L’implantation d’unités de production et la participation des artisans de Kaya aux foires et salons internationaux renforcent l’image de la région comme terre de savoir-faire artisanal.
Des paysages à fort potentiel touristique
Les cours d’eau qui traversent la région sont propices à l’écotourisme. Le lac Bam, l’un des plus grands lacs naturels du pays, est un site prisé pour la pêche, l’observation des oiseaux et les balades en pirogue. Ses berges paisibles pourraient accueillir des projets touristiques communautaires durables.
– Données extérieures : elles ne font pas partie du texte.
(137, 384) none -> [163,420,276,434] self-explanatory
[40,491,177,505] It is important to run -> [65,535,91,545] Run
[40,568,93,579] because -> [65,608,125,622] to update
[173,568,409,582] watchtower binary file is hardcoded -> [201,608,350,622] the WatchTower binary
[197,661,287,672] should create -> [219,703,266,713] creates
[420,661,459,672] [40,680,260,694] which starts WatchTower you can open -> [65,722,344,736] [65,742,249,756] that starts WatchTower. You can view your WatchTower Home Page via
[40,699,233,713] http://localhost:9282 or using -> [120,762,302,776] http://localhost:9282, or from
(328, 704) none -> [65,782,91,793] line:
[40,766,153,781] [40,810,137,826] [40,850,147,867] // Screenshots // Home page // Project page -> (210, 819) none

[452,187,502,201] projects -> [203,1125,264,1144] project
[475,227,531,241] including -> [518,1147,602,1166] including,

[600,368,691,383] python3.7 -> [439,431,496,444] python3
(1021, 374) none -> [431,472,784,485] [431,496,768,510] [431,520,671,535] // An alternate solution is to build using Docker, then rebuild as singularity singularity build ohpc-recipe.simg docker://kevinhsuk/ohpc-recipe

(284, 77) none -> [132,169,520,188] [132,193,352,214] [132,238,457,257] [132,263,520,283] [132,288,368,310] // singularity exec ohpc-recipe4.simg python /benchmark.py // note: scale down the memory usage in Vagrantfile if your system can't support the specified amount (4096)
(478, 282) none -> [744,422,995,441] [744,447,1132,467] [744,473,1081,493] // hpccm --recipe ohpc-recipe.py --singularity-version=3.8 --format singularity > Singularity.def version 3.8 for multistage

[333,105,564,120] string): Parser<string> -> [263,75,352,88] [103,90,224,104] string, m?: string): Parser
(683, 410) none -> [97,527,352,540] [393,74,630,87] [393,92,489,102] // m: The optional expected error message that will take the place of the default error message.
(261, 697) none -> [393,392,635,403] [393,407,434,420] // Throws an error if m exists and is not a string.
À proximité de Kaya, les collines, forêts sacrées et sites historiques constituent des itinéraires de randonnée culturelle encore peu exploités. Le fleuve Nakanbé, qui traverse la région, offre également un potentiel pour des excursions fluviales et des circuits éducatifs autour de l’eau et de l’environnement.

Une offre hôtelière en développement
Face à la montée des mobilités culturelles et professionnelles, la région de Kuilsé développe progressivement son infrastructure d’accueil. Kaya dispose de plusieurs établissements hôteliers tels que l’Hôtel Zama, l’Auberge de Kaya ou encore des résidences touristiques à vocation sociale. À Kongoussi, l’émergence de petites structures d’accueil favorise le tourisme local.
Des promoteurs culturels et hôteliers œuvrent à améliorer l’attractivité de la région, malgré les défis liés à l’accessibilité, à la formation et au financement. Le développement de circuits touristiques intégrés (patrimoine, culture, nature) représente une piste prometteuse.
Une terre de richesses humaines et naturelles
Kuilsé est bien plus qu’une simple région administrative. C’est une terre de mémoires, de traditions et de ressources naturelles exceptionnelles. Son haut fourneau de Yamganghin, son barrage de Korsimoro, ses gisements de clinker, ses festivals culturels, ses cours d’eau, son Keogo Royal et ses dynamiques créatives en font un territoire à fort potentiel. Avec une meilleure structuration de l’offre touristique, agricole et industrielle, cette région du cuir, du cuivre et des savoir-faire ancestraux peut s’affirmer comme un véritable pôle d’attractivité culturelle, patrimoniale et économique pour le Burkina Faso.